> Task goal
Of the entries below, copy only those lines that contain the word "none".

> Supplied material
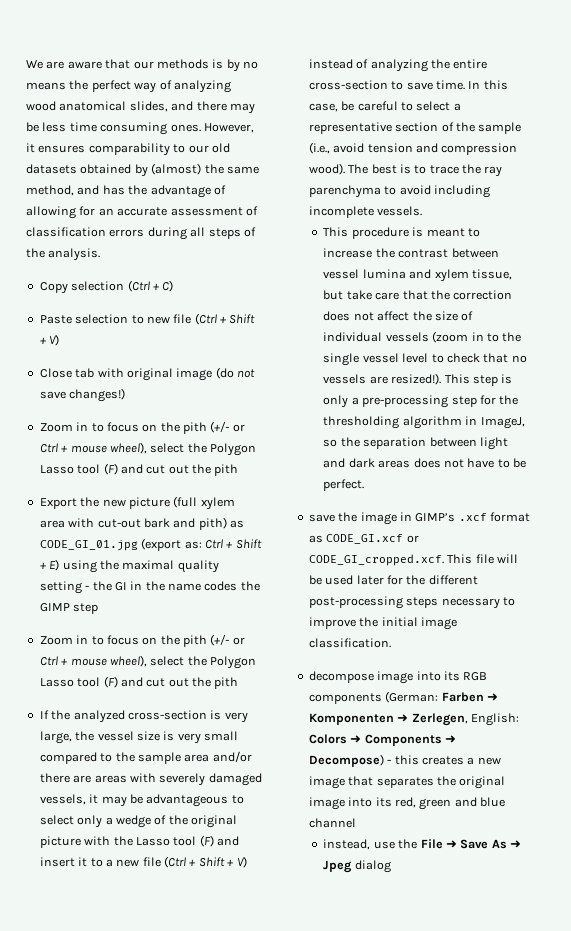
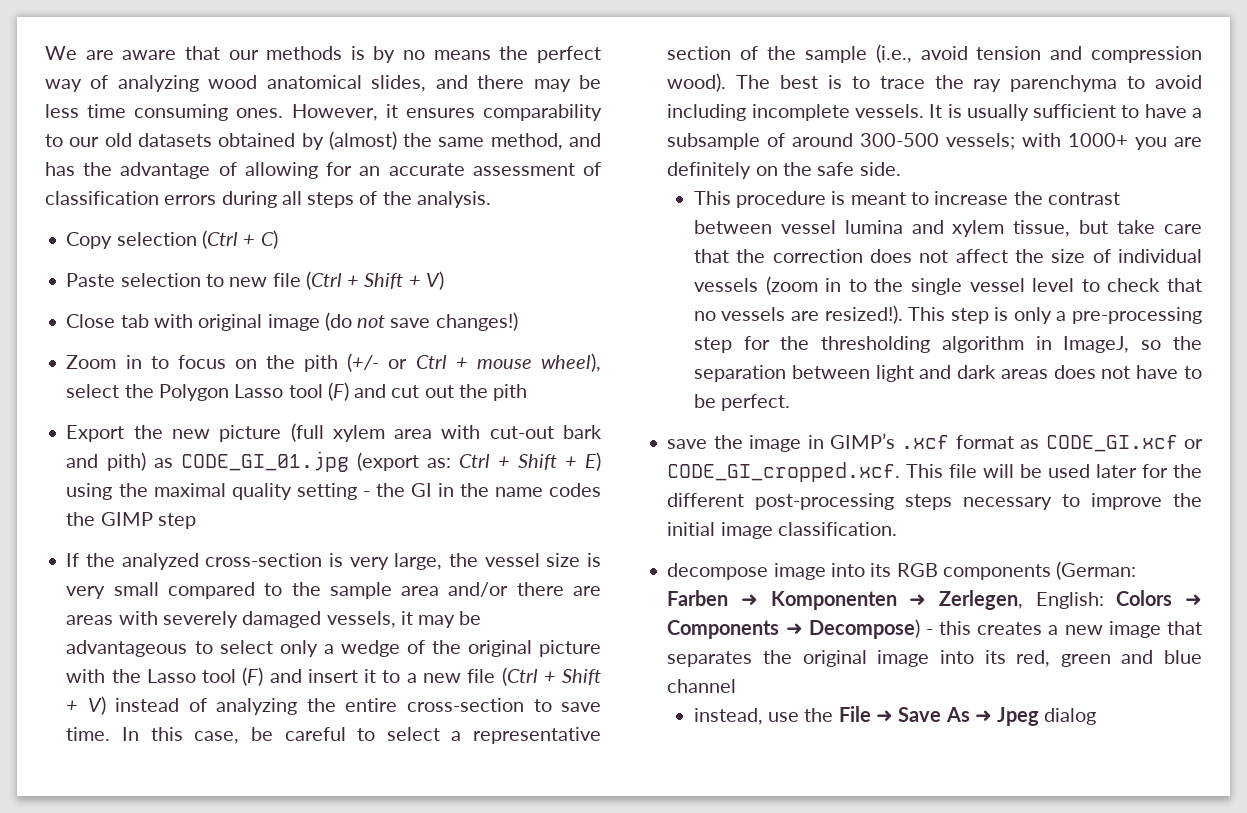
[39,634,245,647] [39,655,256,669] [39,676,239,689] // Zoom in to focus on the pith (+/- or Ctrl + mouse wheel), select the Polygon Lasso tool (F) and cut out the pith -> (196, 521) none
(423, 211) none -> [929,104,1202,121] [667,133,1202,150] [667,162,901,179] It is usually sufficient to have a subsample of around 300-500 vessels; with 1000+ you are definitely on the safe side.

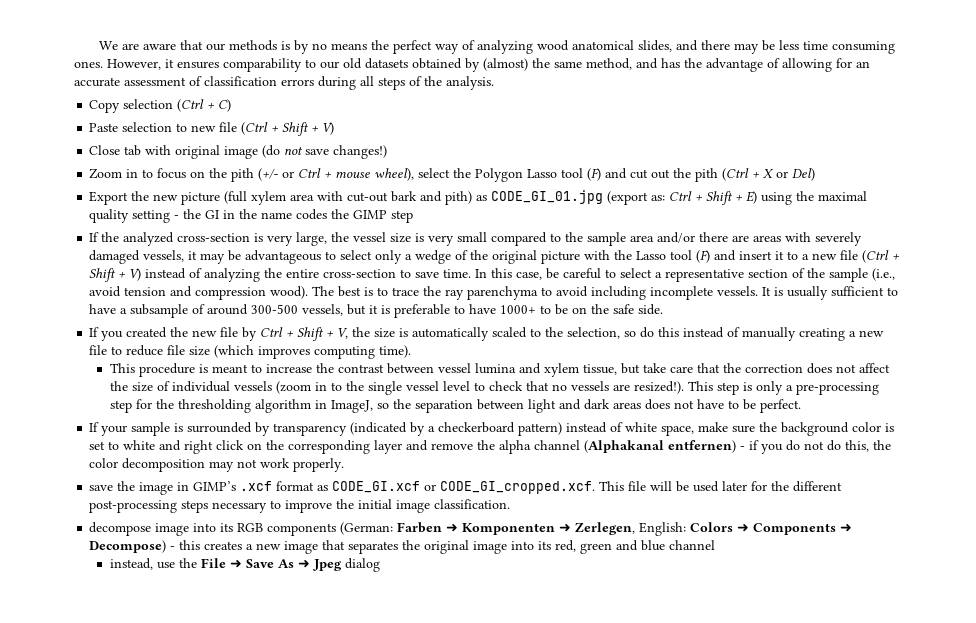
(528, 392) none -> [722,168,816,181] (Ctrl + X or Del)
[946,133,1202,150] [667,162,901,179] vessels; with 1000+ you are definitely on the safe side. -> [302,304,664,318] [89,327,885,341] [89,345,412,359] vessels, but it is preferable to have 1000+ to be on the safe side. // If you created the new file by Ctrl + Shift + V, the size is automatically scaled to the selection, so do this instead of manually creating a new file to reduce file size (which improves computing time).
(791, 402) none -> [89,422,895,436] [89,440,892,454] [89,458,345,472] // If your sample is surrounded by transparency (indicated by a checkerboard pattern) instead of white space, make sure the background color is set to white and right click on the corresponding layer and remove the alpha channel (Alphakanal entfernen) - if you do not do this, the color decomposition may not work properly.

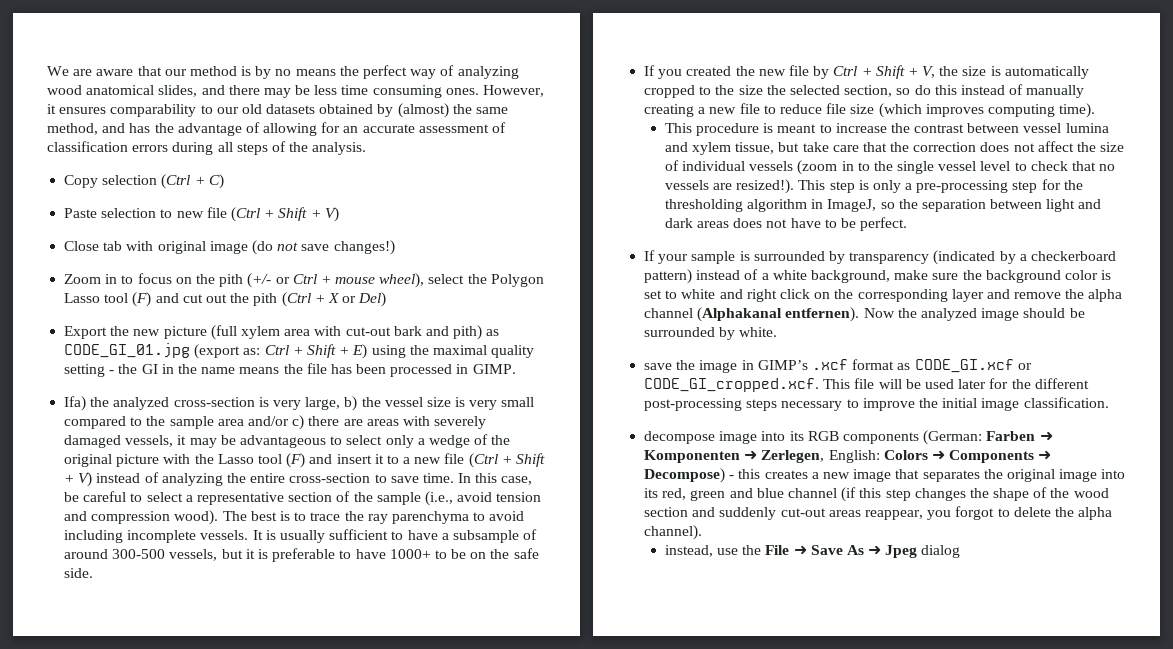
[229,40,278,51] methods -> [189,66,237,76] method
[296,209,414,223] [89,232,100,242] codes the GIMP step // If -> [239,363,516,377] [64,396,87,411] means the file has been processed in GIMP. // Ifa)
(328, 239) none -> [344,396,358,411] b)
(696, 237) none -> [292,415,305,430] c)
[492,327,621,339] scaled to the selection, -> [644,85,893,98] cropped to the size the selected section,
[625,422,695,436] white space, -> [761,270,890,283] a white background,
[668,440,892,454] [89,458,345,472] entfernen) - if you do not do this, the color decomposition may not work properly. -> [785,307,1085,322] [644,327,778,340] entfernen). Now the analyzed image should be surrounded by white.
(716, 545) none -> [841,487,1109,502] [644,506,1113,520] [644,525,703,540] (if this step changes the shape of the wood section and suddenly cut-out areas reappear, you forgot to delete the alpha channel).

> Problem solution
[39,634,245,647] [39,655,256,669] [39,676,239,689] // Zoom in to focus on the pith (+/- or Ctrl + mouse wheel), select the Polygon Lasso tool (F) and cut out the pith -> (196, 521) none
(423, 211) none -> [929,104,1202,121] [667,133,1202,150] [667,162,901,179] It is usually sufficient to have a subsample of around 300-500 vessels; with 1000+ you are definitely on the safe side.
(528, 392) none -> [722,168,816,181] (Ctrl + X or Del)
(791, 402) none -> [89,422,895,436] [89,440,892,454] [89,458,345,472] // If your sample is surrounded by transparency (indicated by a checkerboard pattern) instead of white space, make sure the background color is set to white and right click on the corresponding layer and remove the alpha channel (Alphakanal entfernen) - if you do not do this, the color decomposition may not work properly.
(328, 239) none -> [344,396,358,411] b)
(696, 237) none -> [292,415,305,430] c)
(716, 545) none -> [841,487,1109,502] [644,506,1113,520] [644,525,703,540] (if this step changes the shape of the wood section and suddenly cut-out areas reappear, you forgot to delete the alpha channel).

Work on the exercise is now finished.